Tuesday, November 15, 2005

Artesanato sorocabano por um fio

Poucas vendas fazem artesãos de carros de boi, redes, e arte raízes procurarem outras fontes de renda para se manterem

Mariela Almeida

O artesanato típico de Sorocaba está desaparecendo. Sem conseguir sobreviver do trabalho artesanal, os artistas são obrigados a buscar outras fontes de renda. É o caso de Marcos Antônio de Oliveira, 38. Ele foi o único, dos nove filhos de Miguel Gregório de Oliveira que herdou o talento para entalhar a madeira criando os carros de boi. Após trabalhar muitos anos em feiras de artesanato e não ganhar o suficiente para o sustento da família, Oliveira hoje trabalha no presídio da cidade e faz artesanato nas poucas horas que lhe restam.
Além de entregar suas peças para terceiros revenderem, ele afirma que o que mais gosta é expor na beira da estrada. “As pessoas fazem minha propaganda nas cidades onde moram e acabam voltando para comprar mais”.

De artesão a jardineiro
Nascido em Piraju, Aníbal José Ribeiro, 67, cultiva a arte em raízes de árvores que aprendeu desde pequeno. Participou do evento “Revelando São Paulo”, no parque da Água Branca, na capital, e teve seu trabalho exposto na Bienal de São Paulo, chegando a exportar para Portugal, Japão e Estados Unidos.
A média de ganho com artesanato era de R$120,00 reais.
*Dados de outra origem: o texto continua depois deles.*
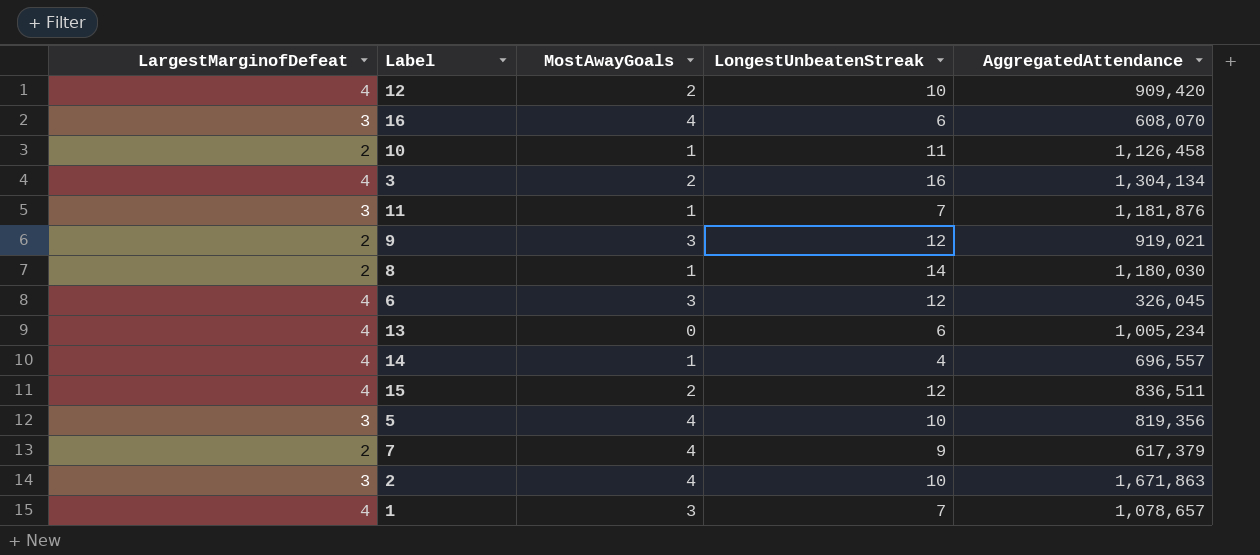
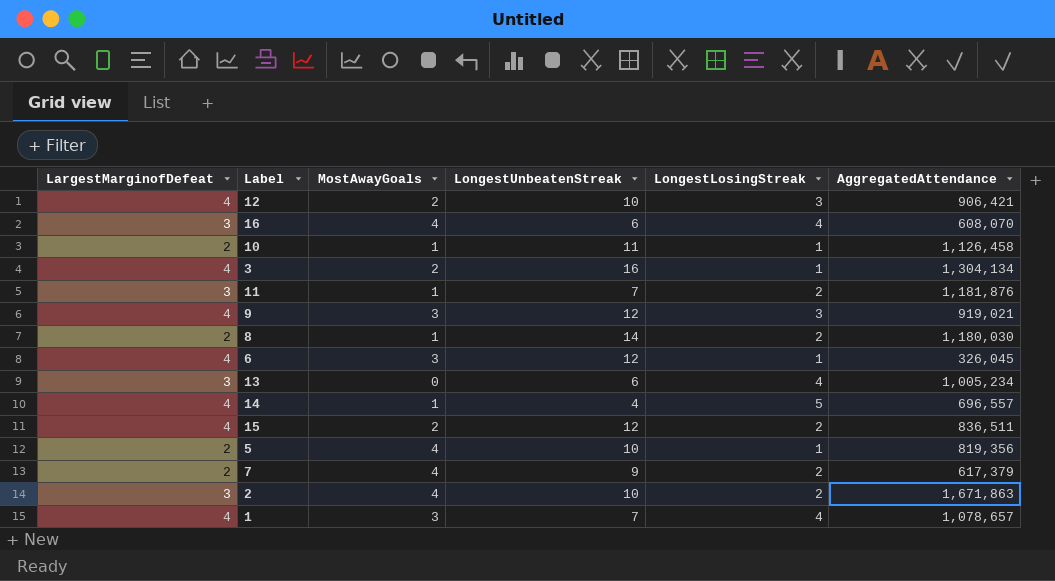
column LongestLosingStreak | position: none -> 5
12 | AggregatedAttendance: 909,420 -> 906,421
9 | LargestMarginofDefeat: 2 -> 4
13 | LargestMarginofDefeat: 4 -> 3
5 | LargestMarginofDefeat: 3 -> 2

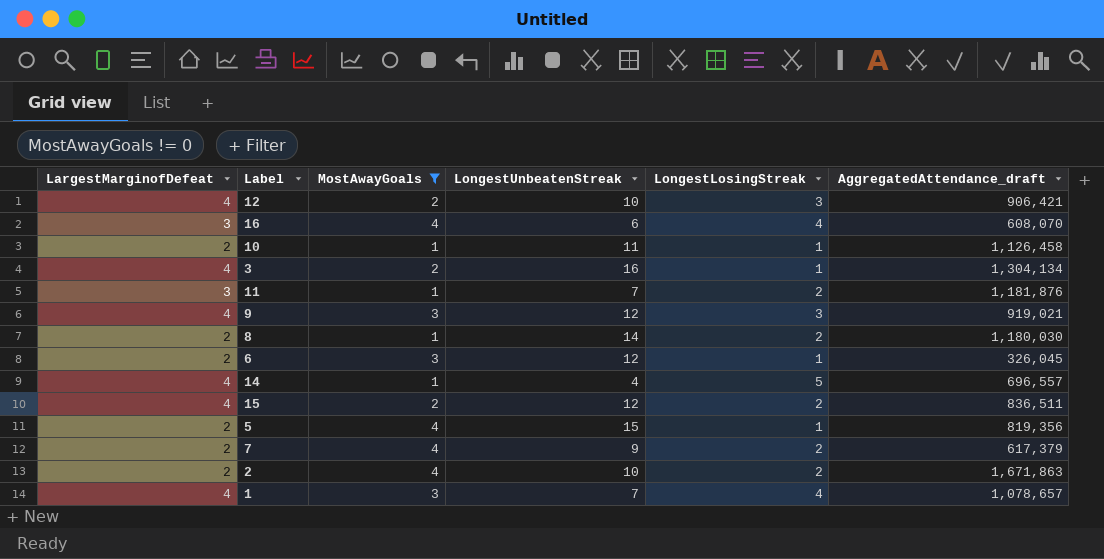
filter: none -> MostAwayGoals != 0
column name: AggregatedAttendance -> AggregatedAttendance_draft
6 | LargestMarginofDefeat: 4 -> 2
5 | LongestUnbeatenStreak: 10 -> 15
2 | LargestMarginofDefeat: 3 -> 2

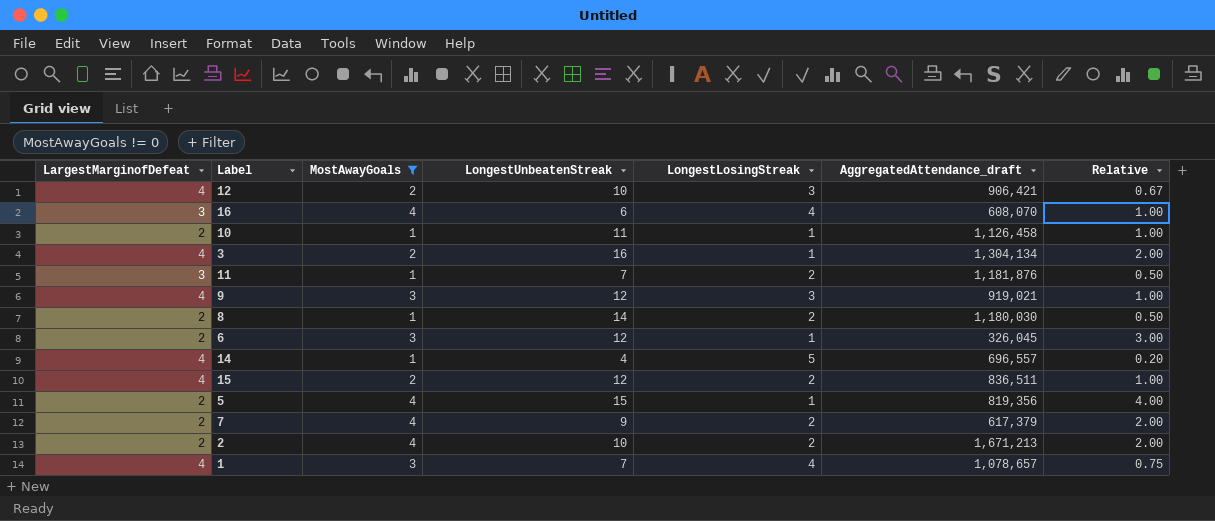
column Relative | formula: none -> [MostAwayGoals] / [LongestLosingStreak]
2 | AggregatedAttendance_draft: 1,671,863 -> 1,671,213

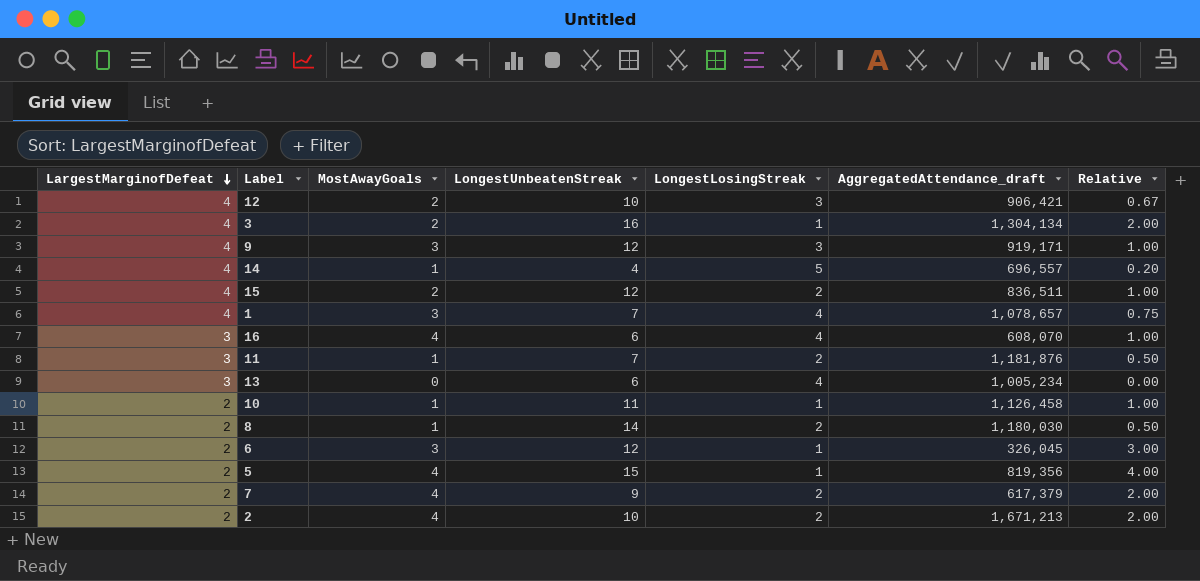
filter: MostAwayGoals != 0 -> none
row order: none -> LargestMarginofDefeat descending
9 | AggregatedAttendance_draft: 919,021 -> 919,171

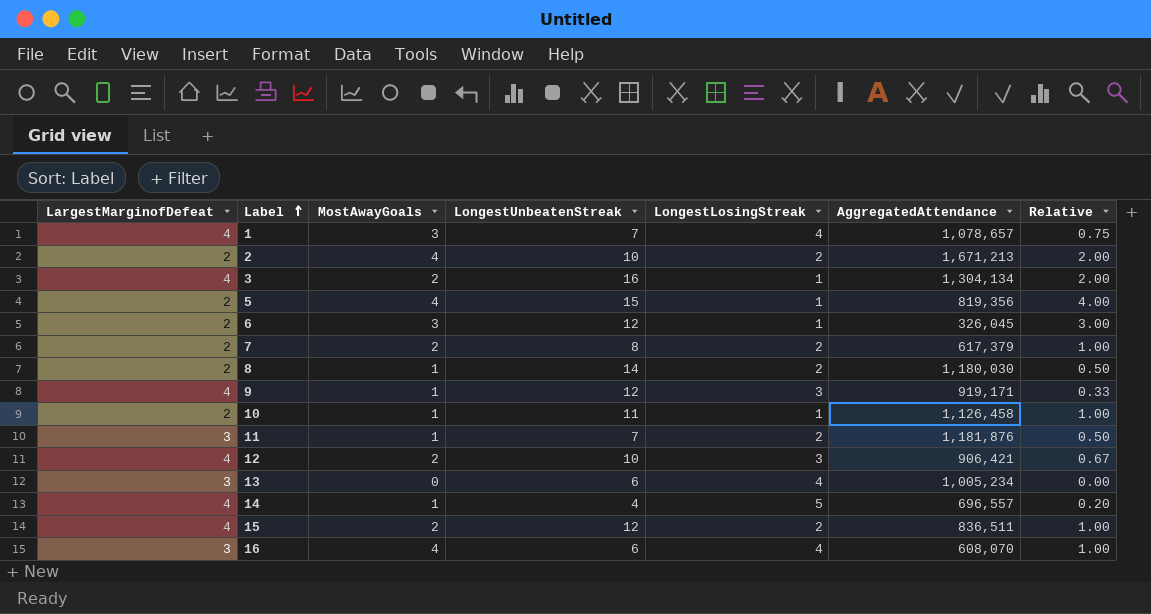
row order: LargestMarginofDefeat descending -> Label ascending
column name: AggregatedAttendance_draft -> AggregatedAttendance
7 | MostAwayGoals: 4 -> 2
7 | LongestUnbeatenStreak: 9 -> 8
7 | Relative: 2.00 -> 1.00
9 | MostAwayGoals: 3 -> 1
9 | Relative: 1.00 -> 0.33

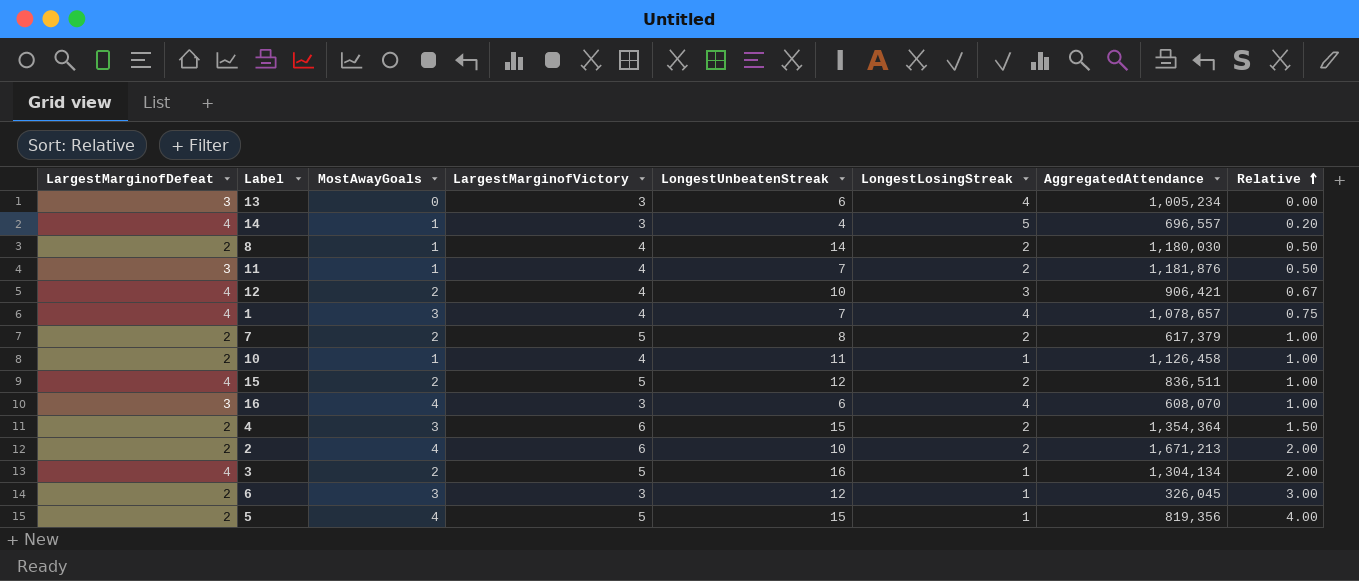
row order: Label ascending -> Relative ascending
column LargestMarginofVictory | position: none -> 4
row 9: 4 | 1 | 12 | 3 | 919,171 | 0.33 -> none
row 4: none -> 2 | 3 | 6 | 15 | 2 | 1,354,364 | 1.50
Em função do baixo lucro com artesanato, decidiu então trabalhar com jardinagem e paisagismo, chegando a ganhar em torno de R$300,00 reais. Fundador da feira de artesanato de Sorocaba, hoje sua arte transformou-se em hobby.
Criada em 1989, a Associação do Artesanato de Sorocaba visava padronizar as feiras e as barracas e lutar pelos direitos dos artesãos. Na época, a feira principal era realizada na Praça Coronel Fernando Prestes. Com a reforma da praça central, a feira passou a ser realizada no Fórum Velho e alguns artesãos, descontentes, se uniram e formaram uma segunda.No geral, as duas buscam os mesmos objetivos.
Além destas organizações, existe uma comissão que é formada por dois representantes das Associações, um da Secretaria da Cultura, Secretaria do Trabalho, Secretaria do Desenvolvimento Econômico e Fundo Social. É através dessa comissão que eles recebem apoio para a realização de feiras regionais e eventos.
A presidente de uma dessas associações, Maria de Fátima Lima Pico, 47, é a única artesã que manteve as origens da famosa fábrica de tecidos Cianê.Ela trabalha com tapetes e redes há mais de 12 anos.
Fátima expõe em feiras da cidade e afirma que ainda assim não dá para sobreviver apenas deste trabalho.Esta é a realidade, segundo ela, de 80% dos expositores.Um dos problemas que ela enfrenta é a desvalorização do produto.”Existem pessoas que querem pagar os tapetes que faço pelo preço de industrializados, por isso o artesanato se torna difícil”, diz.